Elang merotasikan kedua bola matanya dengan malas. Dia mencoba menetraliris gejolak amarah di hatinya dengan cara memejamkan mata kuat-kuat. Usai dirasa tenang, perlahan-lahan Elang mengembuskan napas. "Elo jadi pindah ke apartemen, Bang?"

Vernon mengangguk. "Kalo bukan besok, lusa mungkin."

"Ck, kenapa gak tinggal di sini aja, sih, Bang?"

Vernon tidak jadi menyuapkan satu sendok kuah soto ke dalam mulutnya. Untuk pertanyaan yang satu ini, ia merasa perlu menjelaskan lebih dalam lagi. "Gue pengen mandiri, Lang. Malu kalo harus bergantung sama papa. Dulu aja waktu masih ada mama, gue gak inget kalian. Sekarang pas gue udah gak punya apa-apa, gue baru tau diri buat pulang."

Elang bergeming, tidak tahu harus membalas apa. Setelah sekian lama ia tercenung sendirian, barulah ia menelan ludah dan bertanya, "Jadi ... ini juga yang jadi alasan kenapa lo lebih milih kerja ketimbang lanjut kuliah?"

"Iya. Biar gue punya uang, atau seenggaknya gue bisa biayain diri gue sendiri." Vernon menghela napas berat. Gurat mukanya berubah keruh dan matanya mulai tampak kabur oleh dorongan air yang memaksa untuk turun. Namun, laki-laki itu berusaha untuk tetap tegar. Cengkraman pada sendoklah yang memperlihatkan dengan jelas bagaimana kuatnya dia dalam menahan air mata. "Pulang ke sini aja gue udah malu banget, Lang. Apalagi waktu papa ngasih gue motor sama apartemen secara cuma-cuma, mau gue taruh di mana muka ini?"

Hujan mulai reda, meninggalkan sisa rintik satu dua yang jatuh mengenai genting. Elang merasakan kedua matanya mulai panas dan sembab. Bukan karena kuah soto yang dibuat pedas, melainkan karena melihat sisi rapuhnya Vernon untuk kali pertama. Kendati mengeluarkan suara, menelan ludah saja terasa sangat susah. Dada Elang terasa berat dan penuh. Tinggal menunggu waktu untuk ia ikut menangis seperti yang Vernon lakukan saat ini.

Akhirnya, Elang sadar satu hal. Sesak yang paling menyakitkan bukan karena Rania tidak mengabarinya hingga detik ini. Tapi, sesak yang sesungguhnya lebih dari itu semua. Saat kita menyadari bahwa selama ini kita melupakan rumah dan orang-orang baik yang masih setia berada di sekitar kita.

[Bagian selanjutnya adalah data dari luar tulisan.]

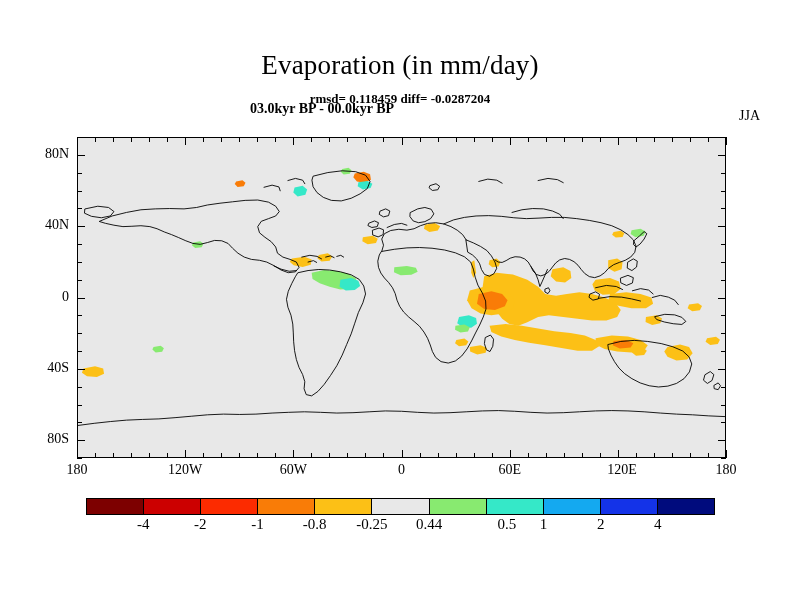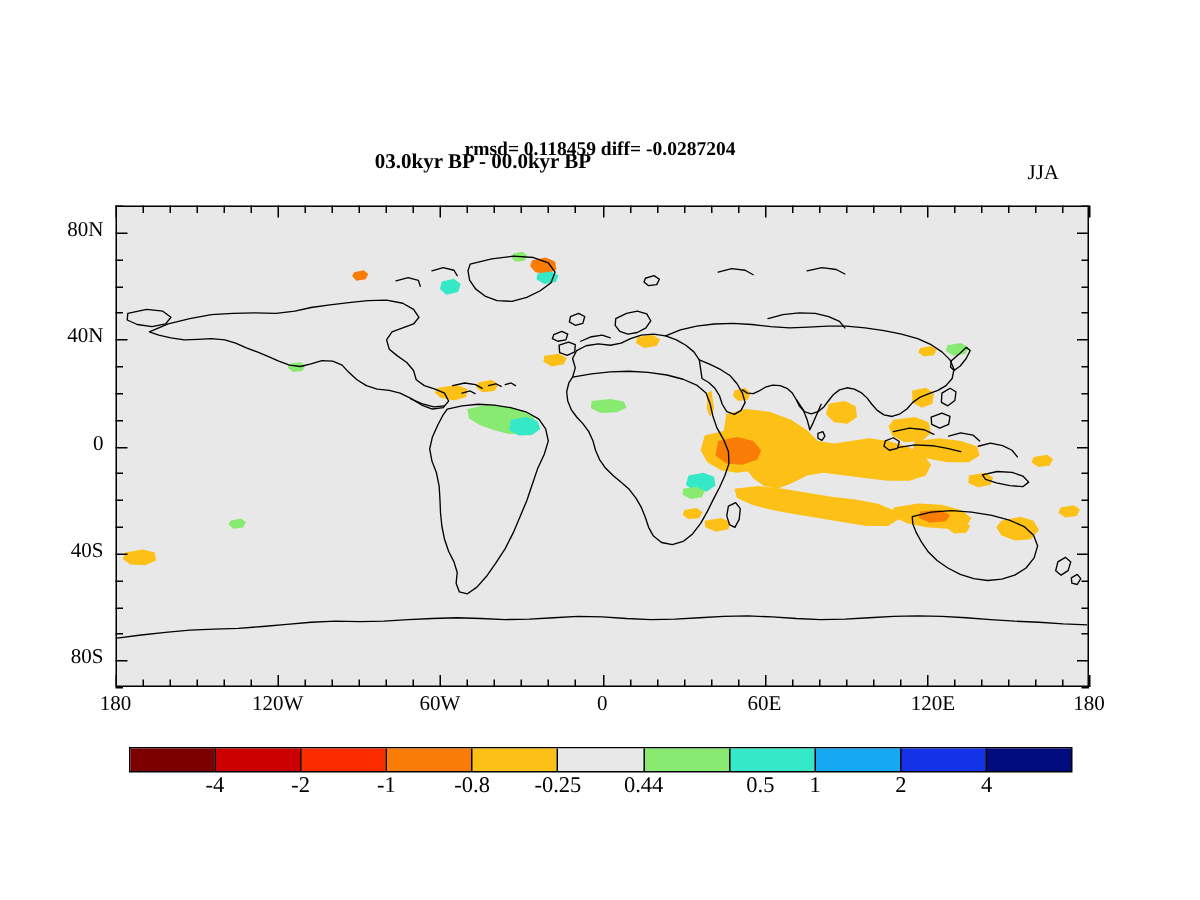"Evaporation (in mm/day)" div.title { html: none -> <div>Evaporation (in mm/day)</div> }
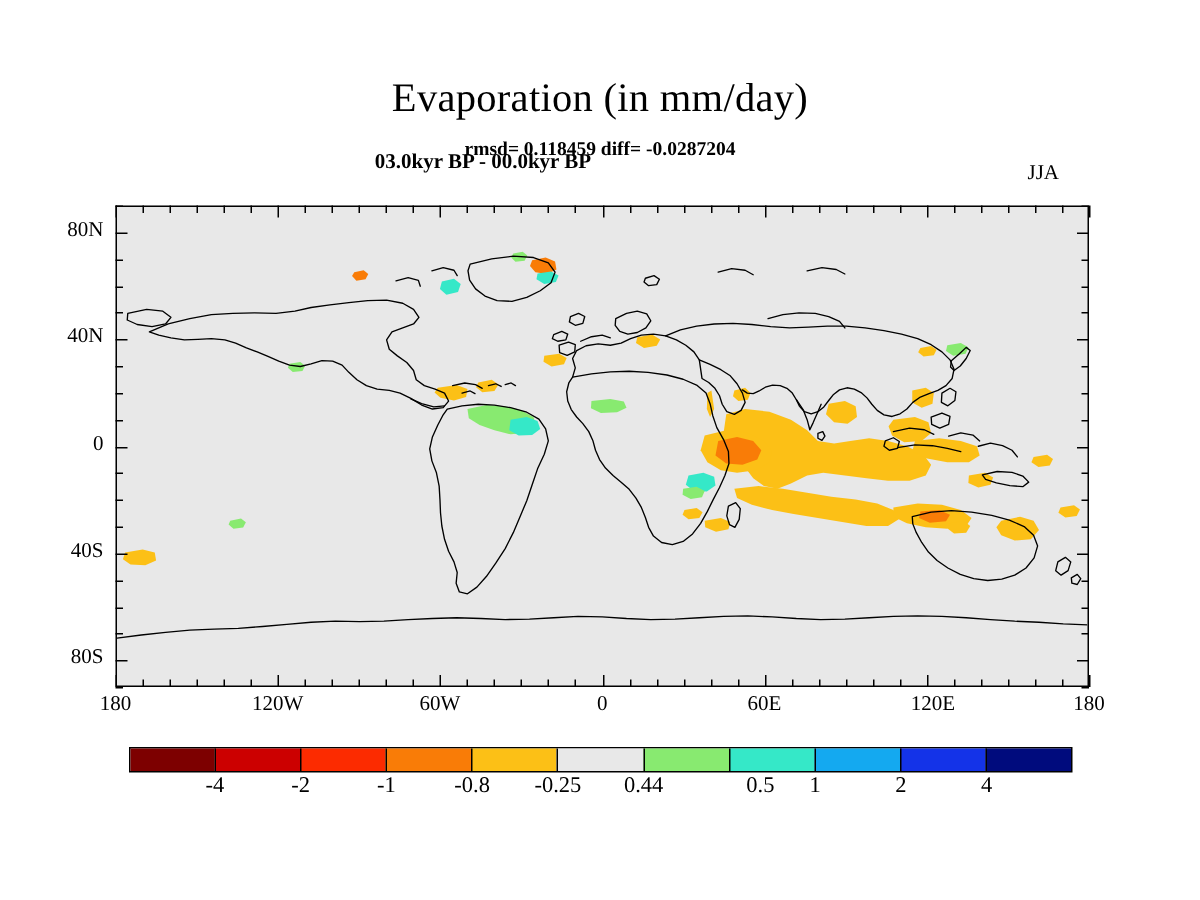"JJA" .hdr-right { padding-right: 94px -> 40px }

Malam ini tidak berakhir dengan indah. Mi kuah soto dibiarkan dingin tanpa sempat dihabiskan. Bersama isak tangis yang menggantikan derai hujan.

* * *

Tepat di posisinya saat ini, Rania meluruskan pandangan ke arah lapangan. Di bawah sana, dia melihat dua kelas berbeda yang tengah bersiap-siap untuk melakukan pertandingan voli. Di antara keramaian tersebut, Rania hanya menemukan beberapa orang yang dikenalnya, tapi tidak dengan Elang. Kening Rania otomatis berkerut dalam. Matanya menyapu seluruh lapangan. Tapi nihil, Elang tetap tidak ditemukan.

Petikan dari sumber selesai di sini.